──────── DATA EXTRACTS

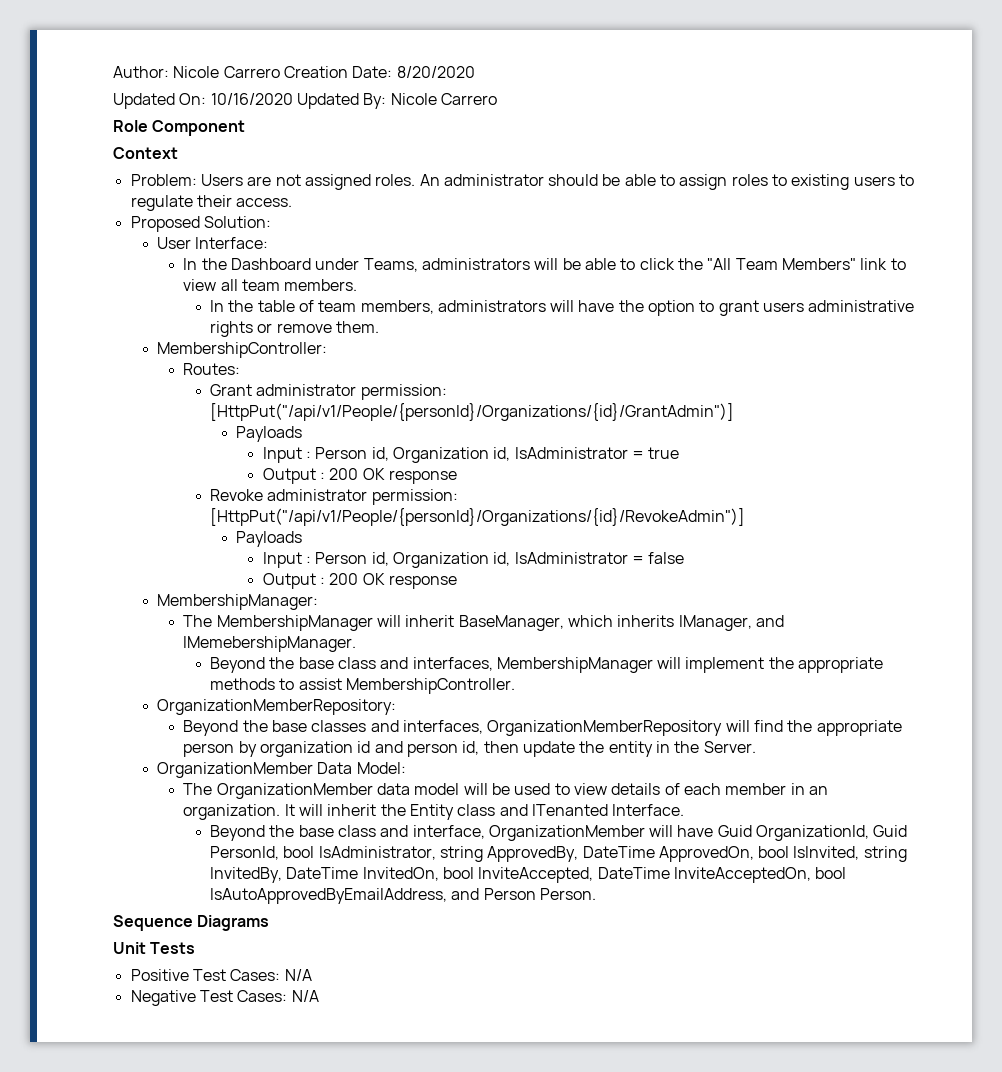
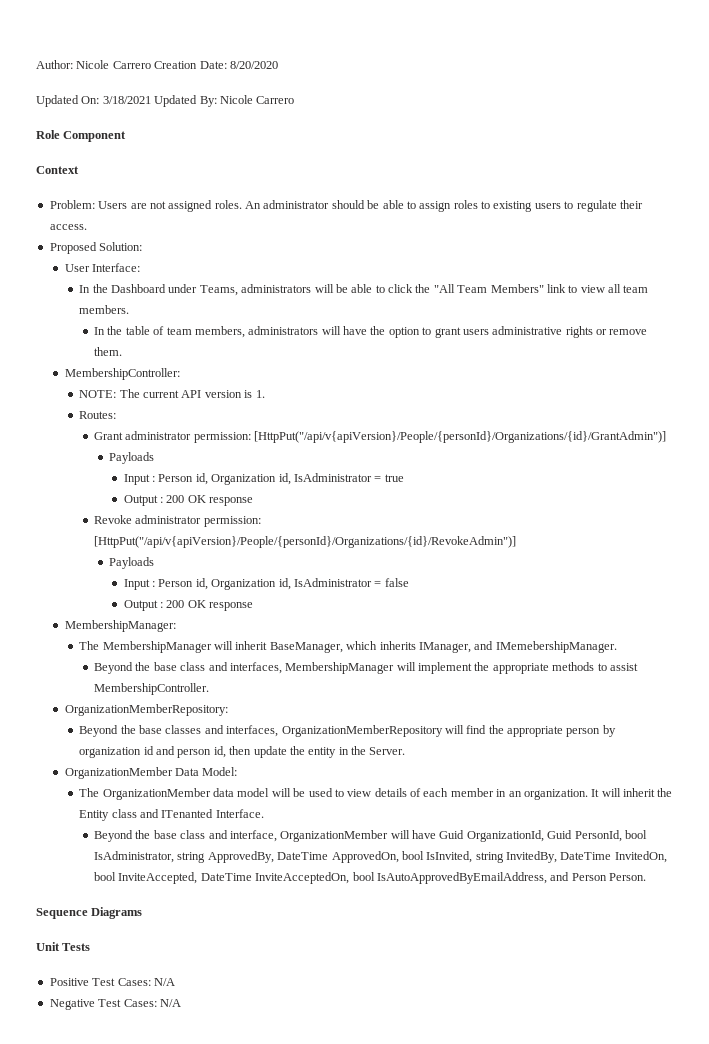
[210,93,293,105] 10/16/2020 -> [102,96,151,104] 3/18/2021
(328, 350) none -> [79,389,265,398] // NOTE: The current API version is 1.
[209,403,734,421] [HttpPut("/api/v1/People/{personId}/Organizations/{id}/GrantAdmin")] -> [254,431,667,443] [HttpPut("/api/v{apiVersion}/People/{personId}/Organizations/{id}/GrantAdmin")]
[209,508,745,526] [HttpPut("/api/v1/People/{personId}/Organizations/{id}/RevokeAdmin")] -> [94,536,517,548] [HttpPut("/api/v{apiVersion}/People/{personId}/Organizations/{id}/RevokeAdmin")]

────────────────
──────── DATA EXTRACTS

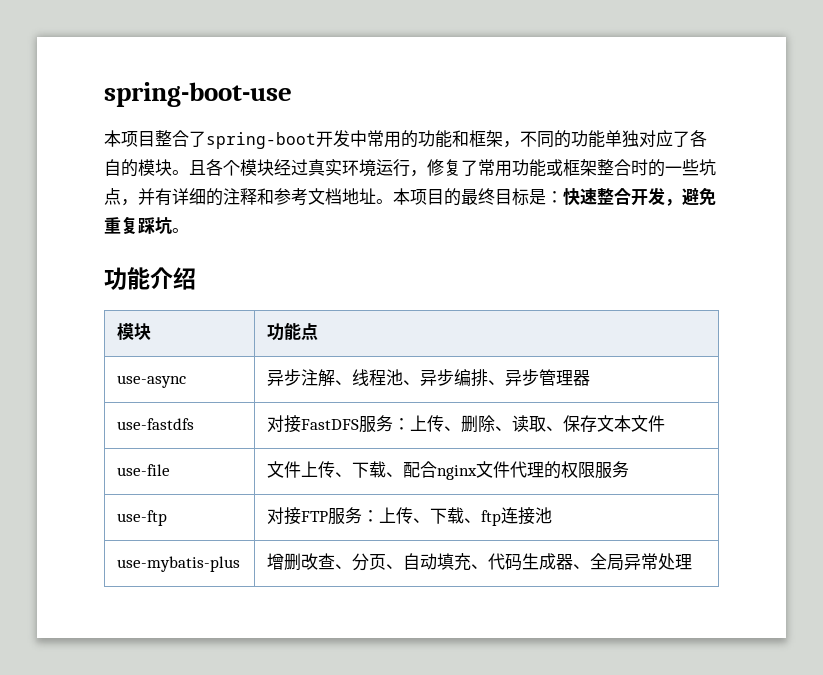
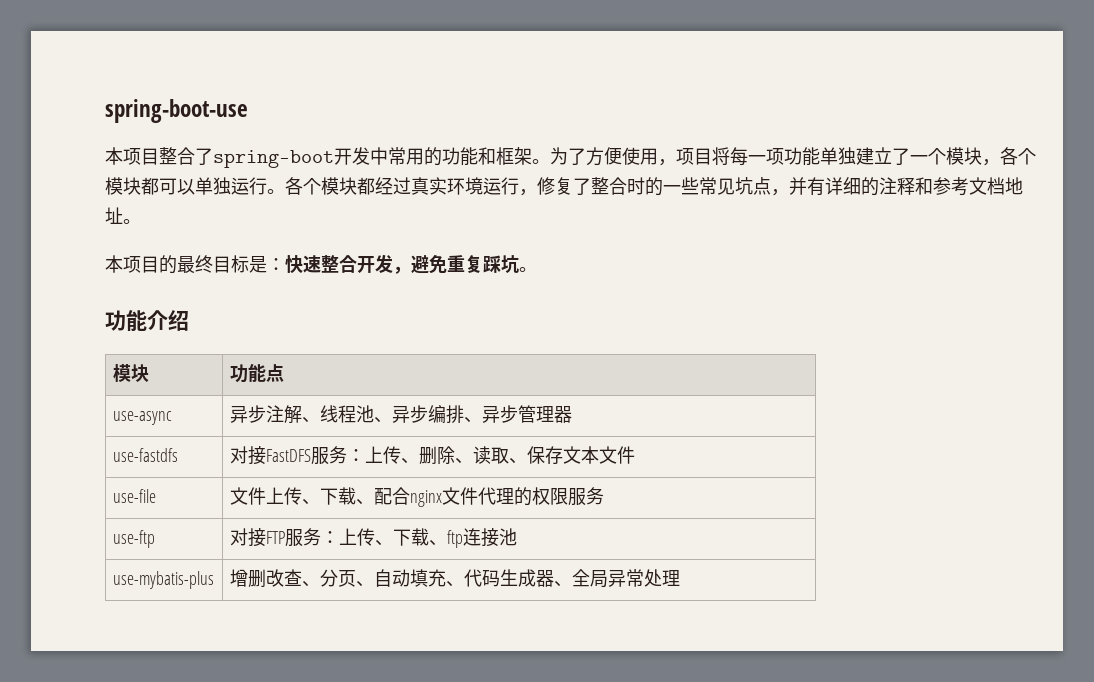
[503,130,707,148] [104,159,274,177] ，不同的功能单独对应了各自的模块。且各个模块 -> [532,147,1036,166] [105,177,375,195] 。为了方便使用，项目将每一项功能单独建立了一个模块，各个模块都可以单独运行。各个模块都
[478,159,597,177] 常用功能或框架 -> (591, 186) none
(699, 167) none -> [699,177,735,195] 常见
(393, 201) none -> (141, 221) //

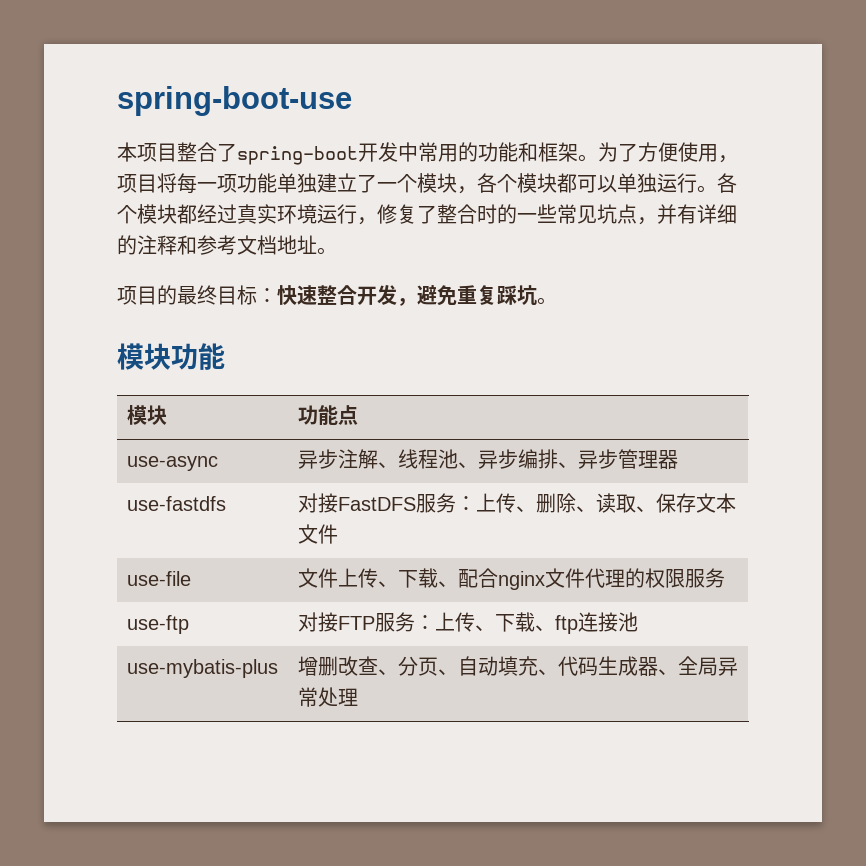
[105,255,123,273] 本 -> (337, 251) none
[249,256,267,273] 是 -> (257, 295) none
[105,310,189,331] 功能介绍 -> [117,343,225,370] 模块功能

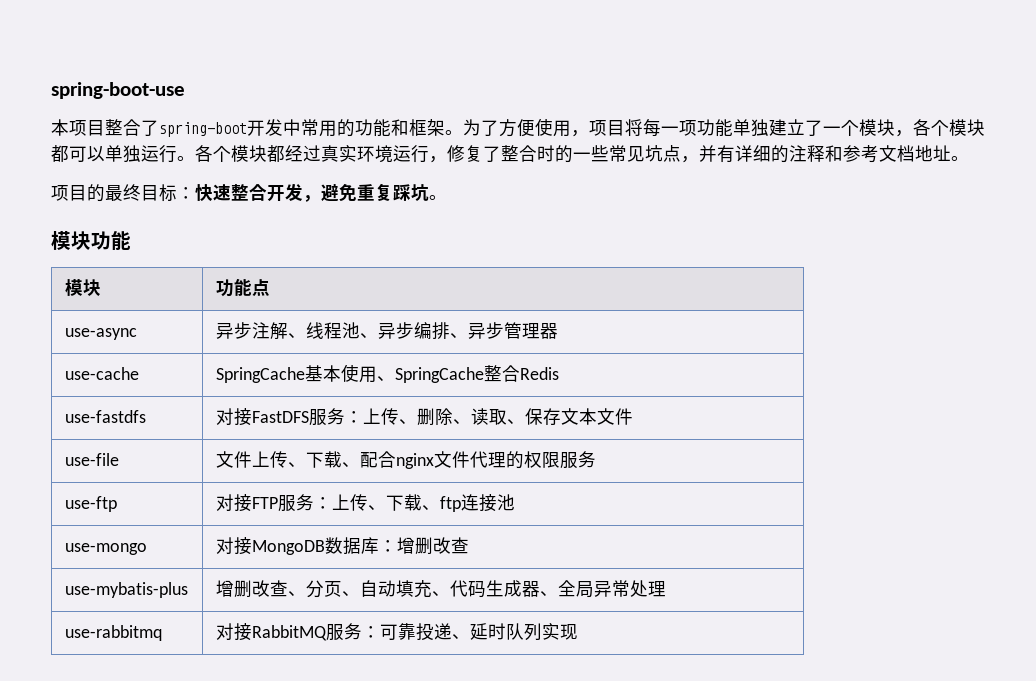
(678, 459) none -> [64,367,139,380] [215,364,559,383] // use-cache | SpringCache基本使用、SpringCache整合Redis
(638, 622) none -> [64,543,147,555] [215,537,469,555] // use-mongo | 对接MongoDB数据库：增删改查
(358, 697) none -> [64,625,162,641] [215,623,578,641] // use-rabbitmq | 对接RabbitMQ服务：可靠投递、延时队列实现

────────────────
──────── DATA EXTRACTS

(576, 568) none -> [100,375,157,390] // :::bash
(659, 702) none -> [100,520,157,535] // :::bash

────────────────

ACTIVITY
Determine how many lines in the records include the word "bash", and reply with that number alone.

EXERCISE ANSWER
2